A sensory garden can be great project to design, build and ultimately enjoy.
Kids learn best when they have the freedom to explore and play in an environment that is safe and open to lots of imaginative play. A sensory garden can help kids regulate their moods and allow them to obtain sensory feedback through their five senses. This can mean happier and calmer kids.
Children like large, brightly coloured flowers and vegetables that grow quickly. Plants such as sunflowers, corn and pumpkins are good examples.

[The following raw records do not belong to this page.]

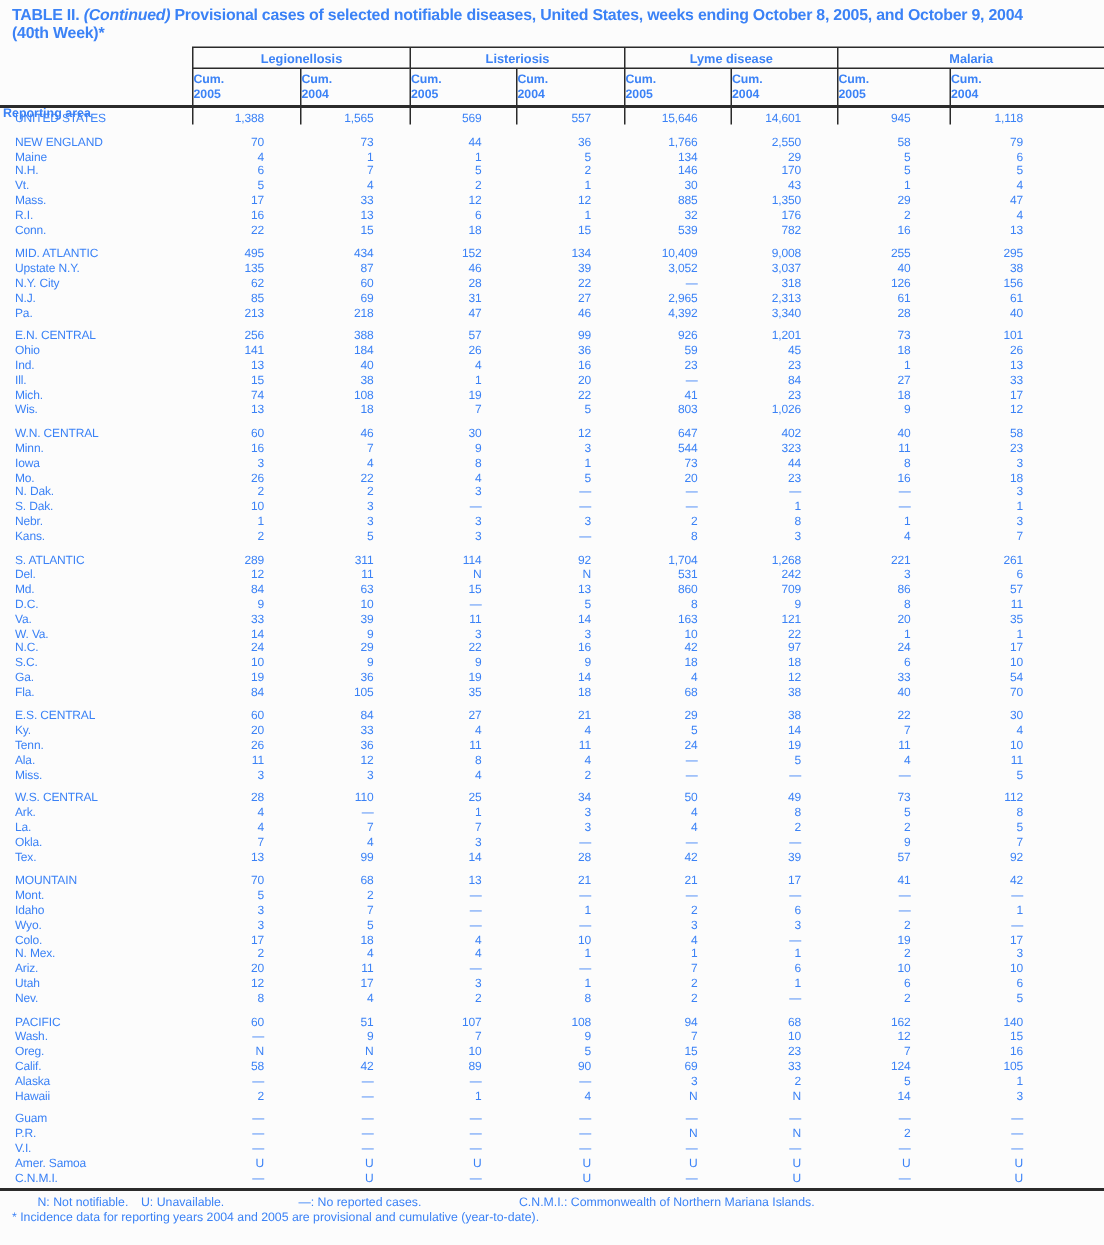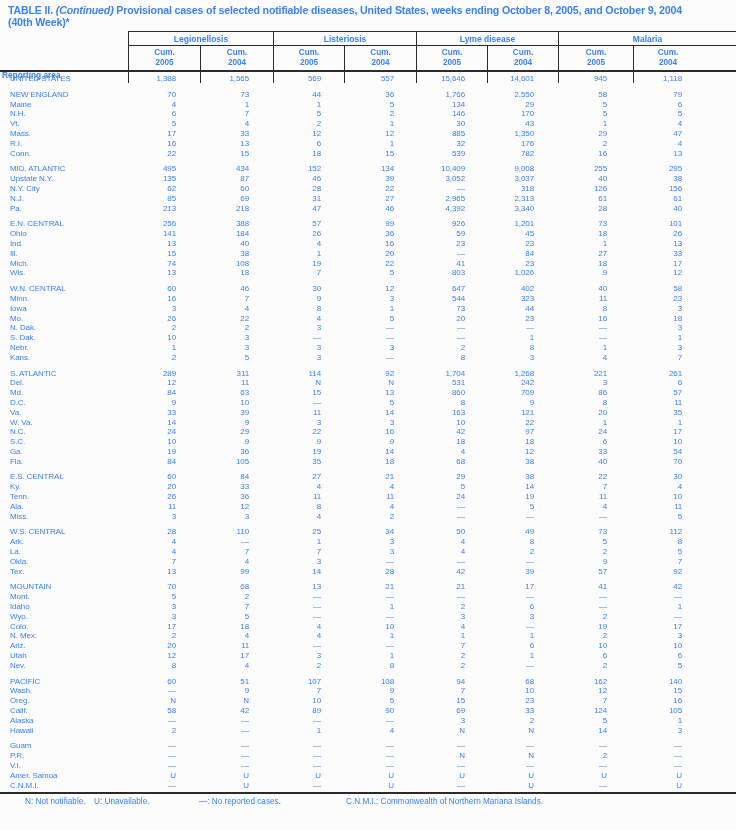--- a/index.html
+++ b/index.html
@@ -32,7 +32,7 @@
   .sub-row{display:flex;}
   .scell{
     box-sizing:border-box;border-left:1px solid #2b2b2b;
-    text-align:center;font-weight:700;font-size:8.2px;line-height:9.8px;
+    font-weight:700;font-size:8.2px;line-height:9.8px;
     padding-top:2px;padding-bottom:15px;
   }
   .scell.col8{padding-right:34px;}

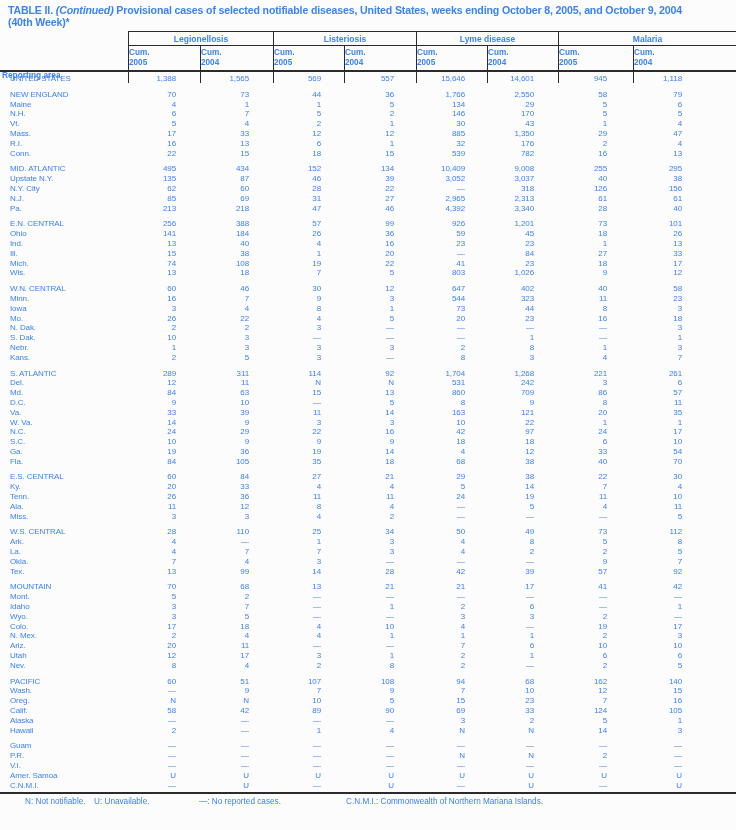--- a/index.html
+++ b/index.html
@@ -863,6 +863,7 @@
       <span class="legend-item" style="left: 199px;">—: No reported cases.</span>
       <span class="legend-item" style="left: 346px;">C.N.M.I.: Commonwealth of Northern Mariana Islands.</span>
     </div>
+  <div class="note2">* Incidence data for reporting years 2004 and 2005 are provisional and cumulative (year-to-date).</div>
 
 </div>
 

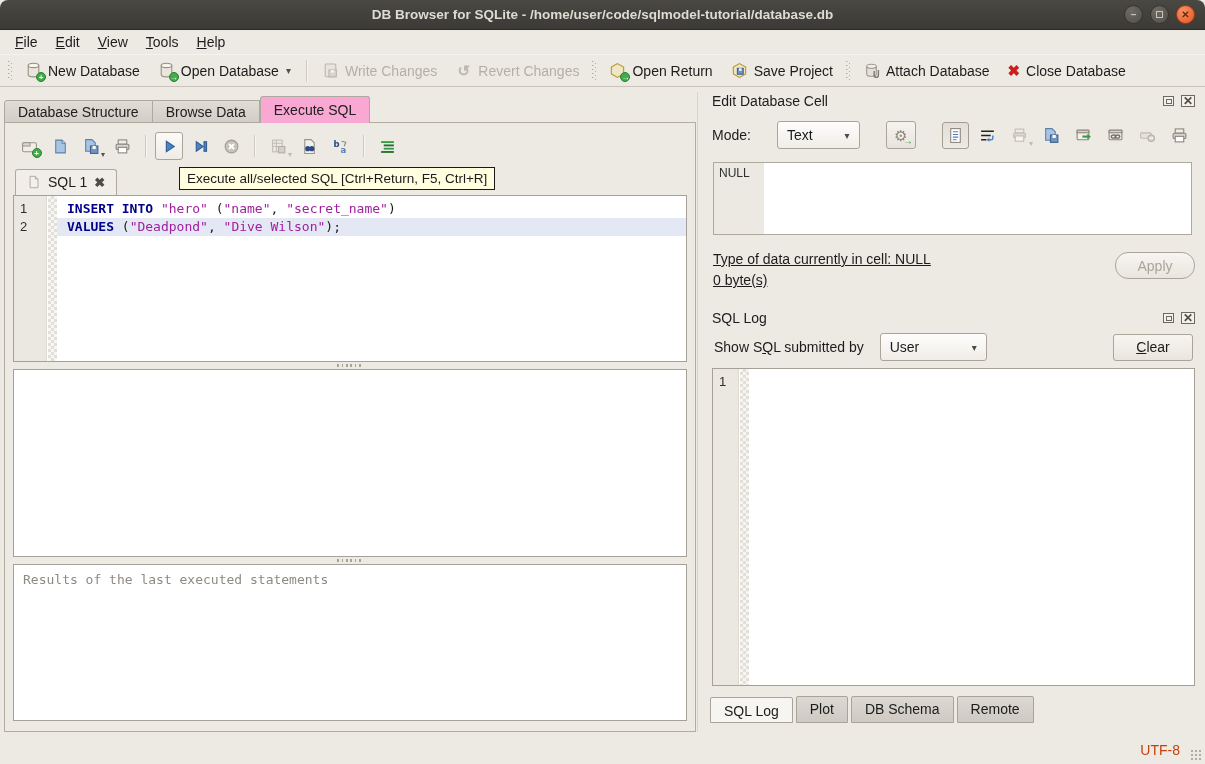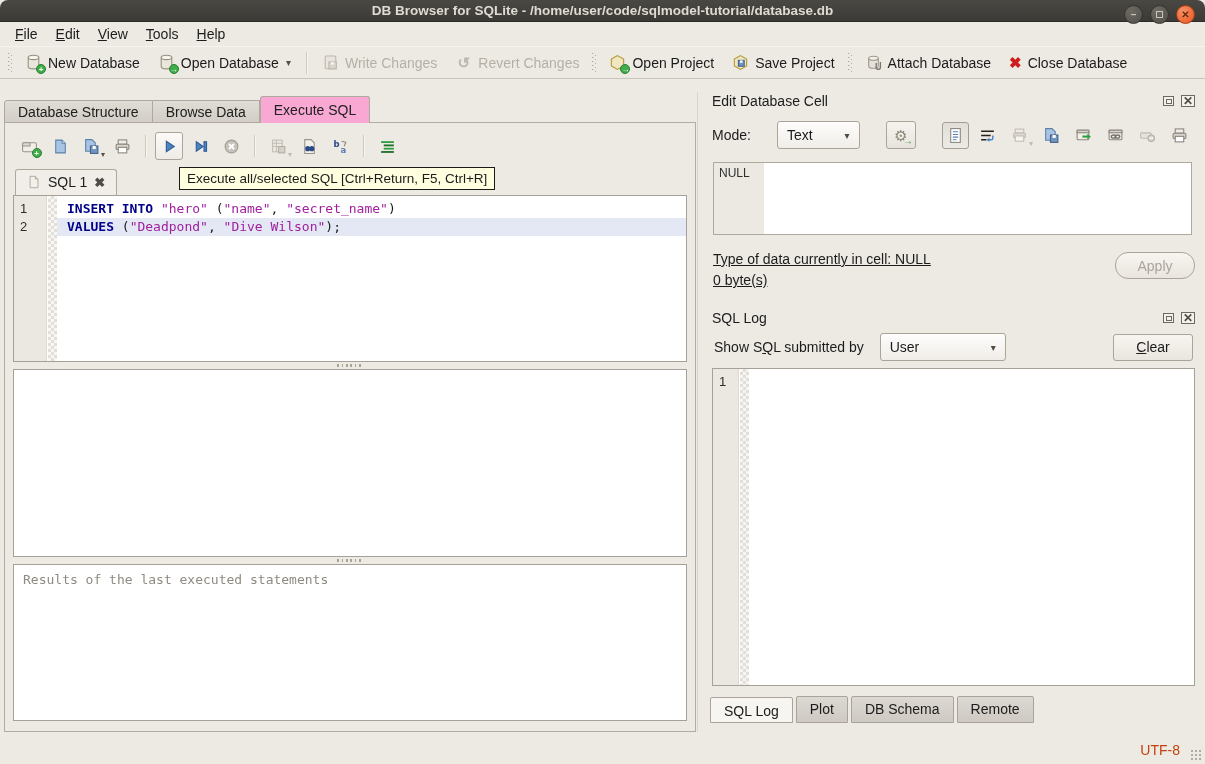--- a/index.html
+++ b/index.html
@@ -11,7 +11,7 @@
   }
   
   .titlebar {
-    height:22px; background:linear-gradient(#4a4843,#3b3a36);
+    height:30px; background:linear-gradient(#4a4843,#3b3a36);
     border-bottom:1px solid #2b2a27; border-radius:8px 8px 0 0;
     display:flex; align-items:center; justify-content:center; position:relative;
   }

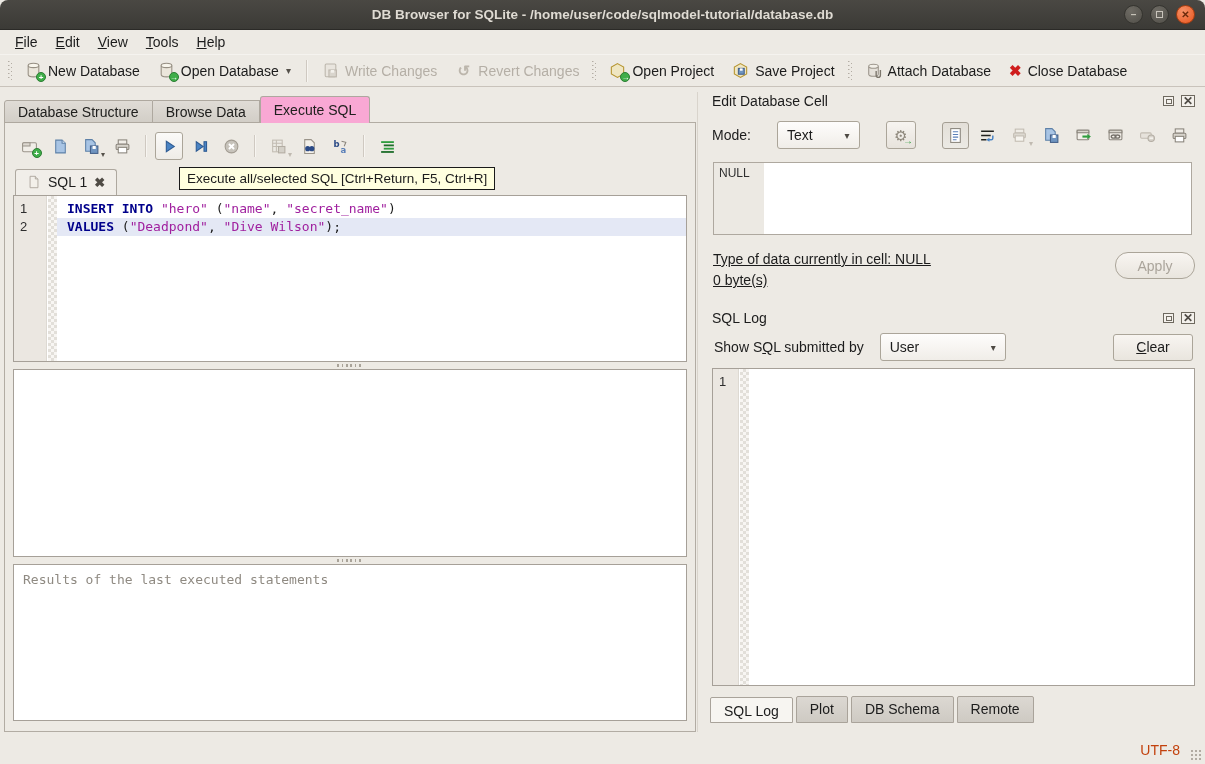--- a/index.html
+++ b/index.html
@@ -246,7 +246,7 @@
         </svg>
       <span class="badge">→</span>
     </span>
-    <span>Open Project</span>
+    <span>Open Return</span>
   </div>
 
   <div class="tb-btn">

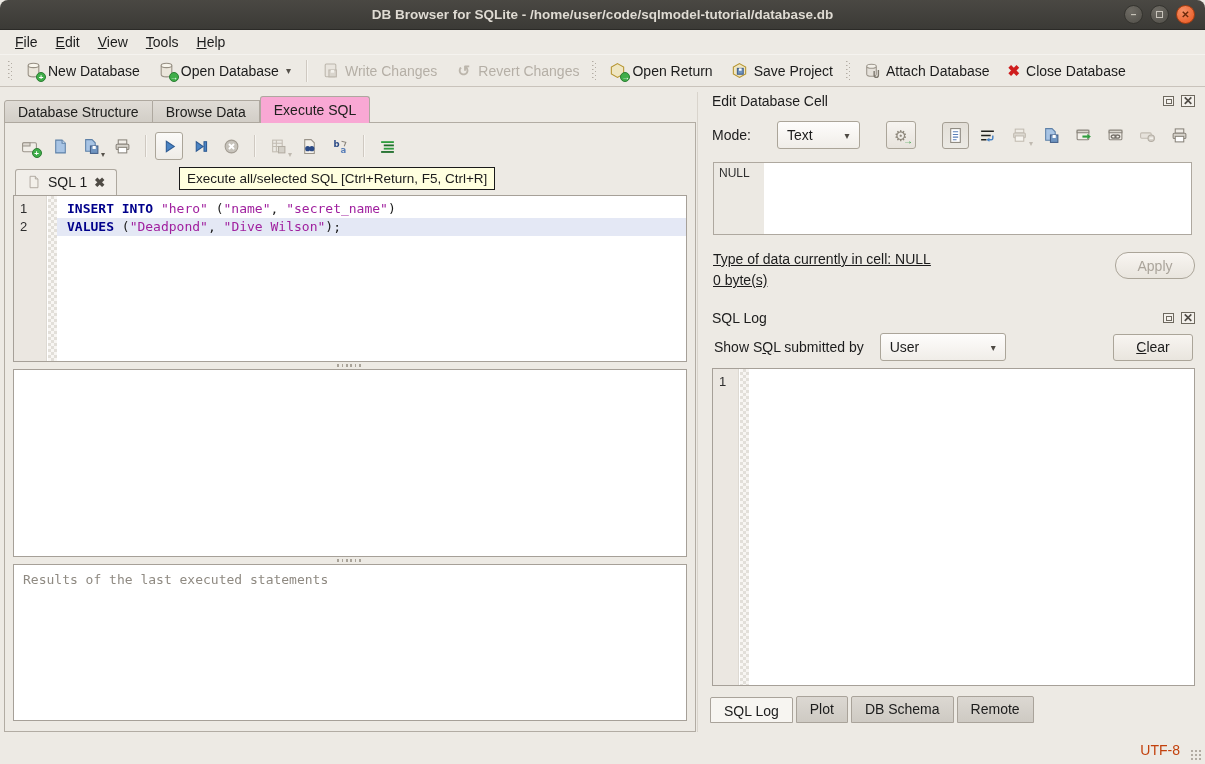--- a/index.html
+++ b/index.html
@@ -523,7 +523,7 @@
 
   <div class="filter-row">
     <span><span>Show S</span><span style="text-decoration:underline">Q</span><span>L submitted by</span></span>
-    <div class="combo" style="width:126px">
+    <div class="combo" style="width:107px">
       <span>User</span>
       <span class="arr">▾</span>
     </div>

You should also consider using varieties of plants that have sensory and textural qualities as well. Examples of great sensory plants include:
- Touch – woolly lamb’s ear, succulents (such as aloe vera), bottlebrush species, snapdragons
- Taste – rosemary, carrots, cherry tomatoes, basil, strawberries and peas
- Smell – jasmine, sweet peas, lavender, native mint bush, lemon balm
- Bright colour – daffodils, marigolds, pansies, rainbow chard, sunflowers
- Sound – corn, bamboo and grasses that will rustle against each other when the wind blows.
- Safety first. Use non-toxic plants and avoid anything too spiky. A little rough texture is fine (good even), but anything that can damage skin should be off the list.
- Consider water features, but do so cautiously. Running water sounds and looks wonderful, but avoid deep ponds that might be dangerous to younger kids.
- Explore with garden lights of different tones or colours, but ensure switches and fixtures are out of reach.